━━━━━ AVAILABLE RECORDS ━━━━━
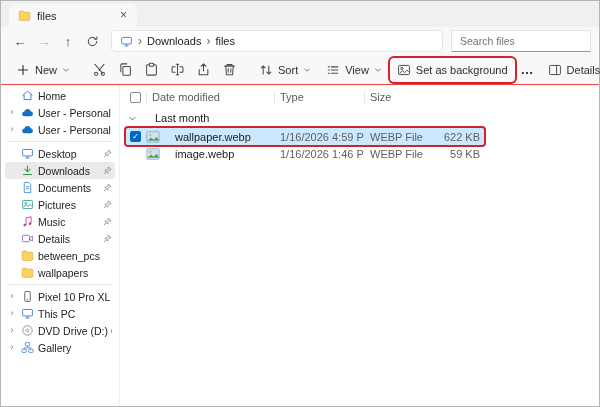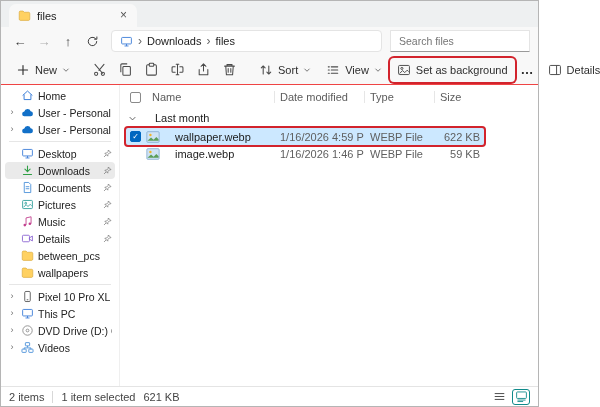--- a/index.html
+++ b/index.html
@@ -5,7 +5,7 @@
   *{margin:0;padding:0;box-sizing:border-box}
   html,body{width:600px;height:407px;overflow:hidden}
   body{font-family:"Liberation Sans","DejaVu Sans",sans-serif;font-size:11px;color:#1b1b1b;background:#fff}
-  .window{width:539px;height:407px;border:1px solid #b5b5b5;display:flex;flex-direction:column;background:#22c55e}
+  .window{width:600px;height:407px;border:1px solid #b5b5b5;display:flex;flex-direction:column;background:#22c55e}
 
   
   .tabbar{height:26px;background:#eef0f1;display:flex;align-items:flex-end;padding-left:8px;flex:0 0 auto}

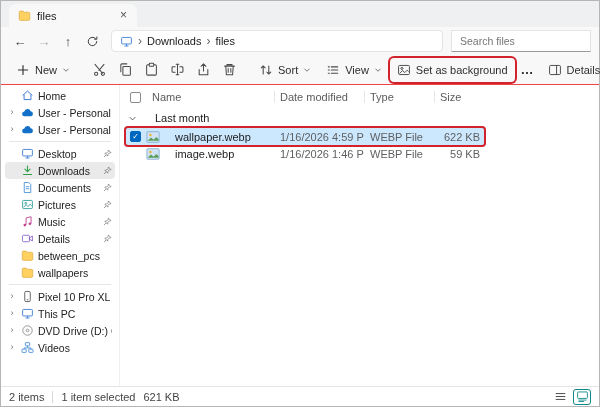--- a/index.html
+++ b/index.html
@@ -421,7 +421,6 @@
     <section class="content">
       <div class="cols">
         <span class="cb"></span>
-        <span class="colcell">Name</span>
         <span class="colcell with-sep">Date modified</span>
         <span class="colcell with-sep">Type</span>
         <span class="colcell with-sep">Size</span>

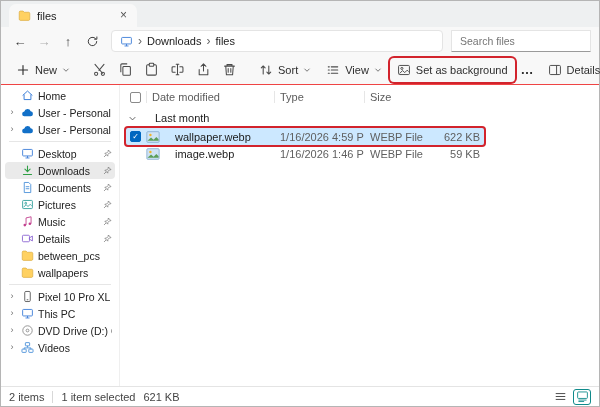--- a/index.html
+++ b/index.html
@@ -414,7 +414,7 @@
               <path d="M8 6v2M3.8 10V8.5h8.4V10"></path>
             </svg>
           </span>
-        <span class="slabel">Videos</span>
+        <span class="slabel">Gallery</span>
       </div>
     </aside>
 

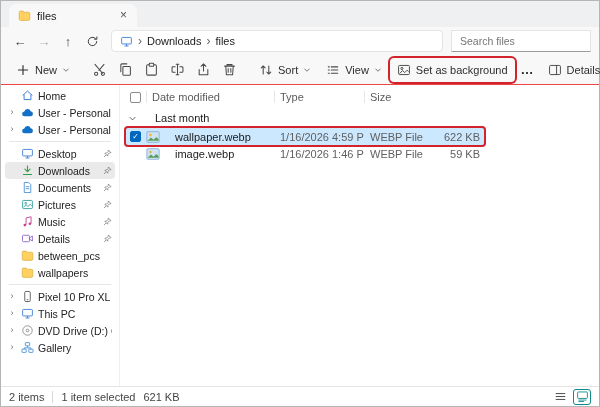--- a/index.html
+++ b/index.html
@@ -472,25 +472,6 @@
     </section>
   </div>
 
-  <div class="statusbar">
-    <span>2 items</span>
-    <span class="status-div"></span>
-    <span>1 item selected</span>
-    <span>621 KB</span>
-    <span class="view-toggles">
-      <span class="vbtn">
-          <svg width="13" height="13" viewBox="0 0 16 16" fill="none" stroke="#4a4a4a" stroke-width="1.2" stroke-linecap="round">
-            <path d="M2.6 4.4h10.8M2.6 8h10.8M2.6 11.6h10.8"></path>
-          </svg>
-        </span>
-      <span class="vbtn active">
-          <svg width="13" height="13" viewBox="0 0 16 16" fill="none" stroke="#0f8a8a" stroke-width="1.1">
-            <rect x="2" y="2.4" width="12" height="8" rx="1"></rect>
-            <path d="M3 12.4h10M3 14.2h7"></path>
-          </svg>
-        </span>
-    </span>
-  </div>
 
 </div>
━━━━━
* _EXERCISE_
From the data above, work out how many lines hold "display". Answer with the number alone.

* _REPLY_
3